We report on the UML-based Cloud Deployment Modeling Library (CDML), which is considered as a main foundation of CAML. This library allows representing cloud-based deployment models independent from particular cloud providers. To keep the cloud consumer concerns on such cloud providers separate from the modeling library, UML Profiles are utilized. These UML Profiles are essential to allow cloud consumers specifying concrete deployments for a selected cloud environment offered by a cloud provider. Thus, they complement the CDML. In fact, in the first version of CAML, UML Profiles that address functional cloud consumer concerns, such as instance types, storage solutions and service offerings, as well as non-functional ones, such pricing, performance and service levels, were developed. This set of UML Profiles is considered as part of CAML.

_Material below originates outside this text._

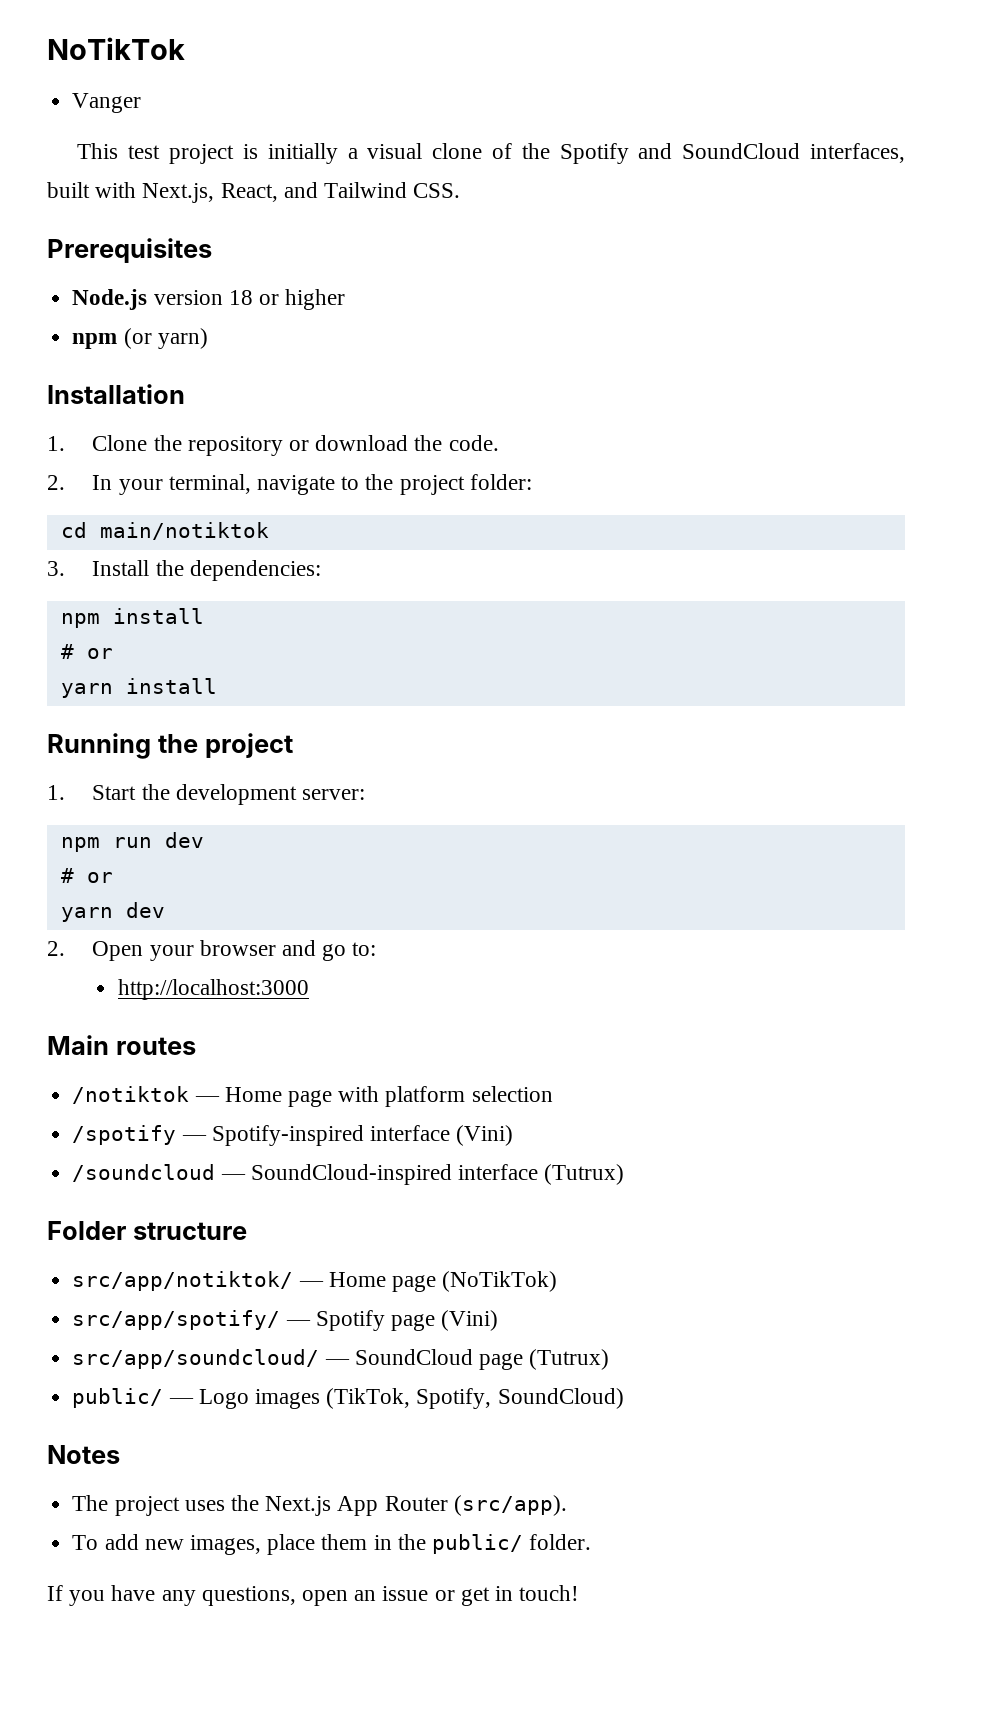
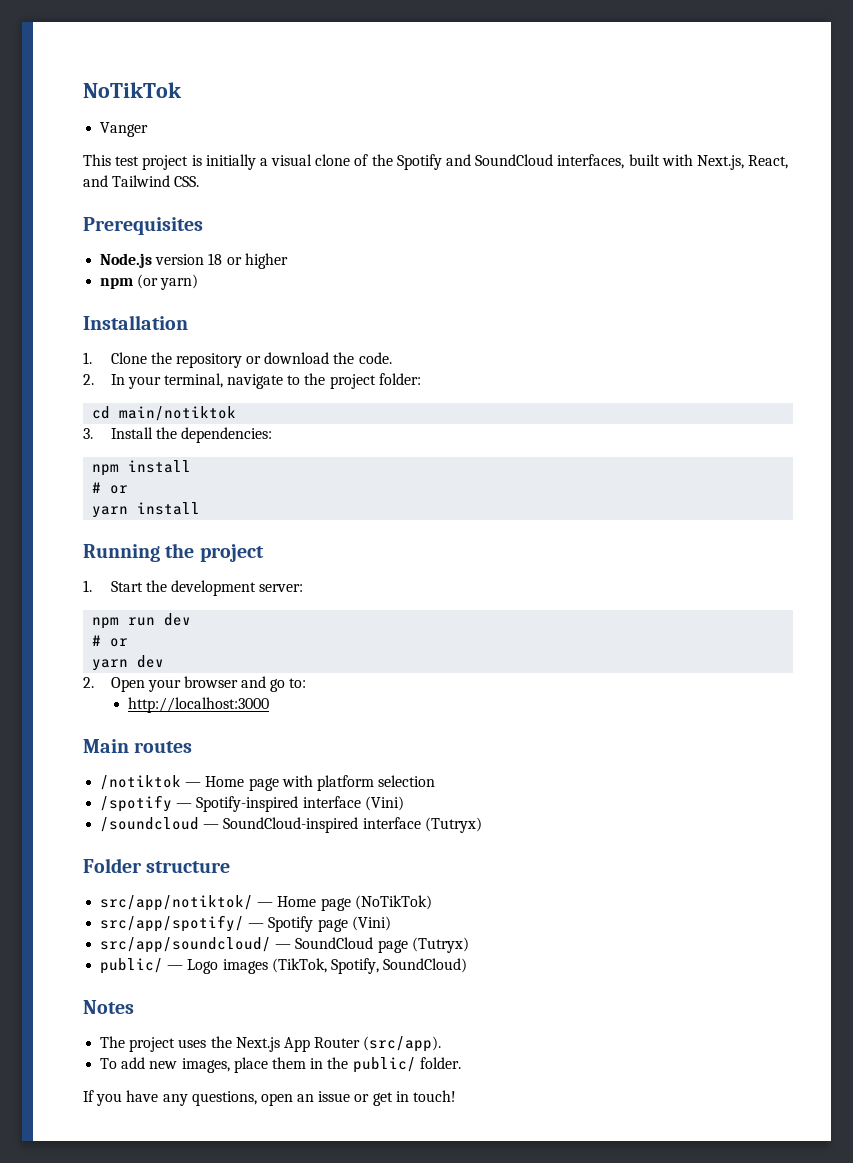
- /soundcloud — SoundCloud-inspired interface (Tutrux)
+ /soundcloud — SoundCloud-inspired interface (Tutryx)
- src/app/soundcloud/ — SoundCloud page (Tutrux)
+ src/app/soundcloud/ — SoundCloud page (Tutryx)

The main focus of this document is on the representational capabilities of CAML to express cloud-based deployments in terms of software models. Since UML is used as a host language for CAML, such deployment models can be seamlessly related with UML models typically used in software modeling. Still, in this document, models that are expected in the forward-engineering phase for code generation to reach the target cloud environments are investigated and expresses. Thus, a bottom-up approach for the development of CAML is applied. In the next steps, this approach needs to be complemented by a top-down approach starting from the requirements. The gap between the requirements and the final models representing a cloud-based solution needs to be bridged by model transformations developed in the context of WP9.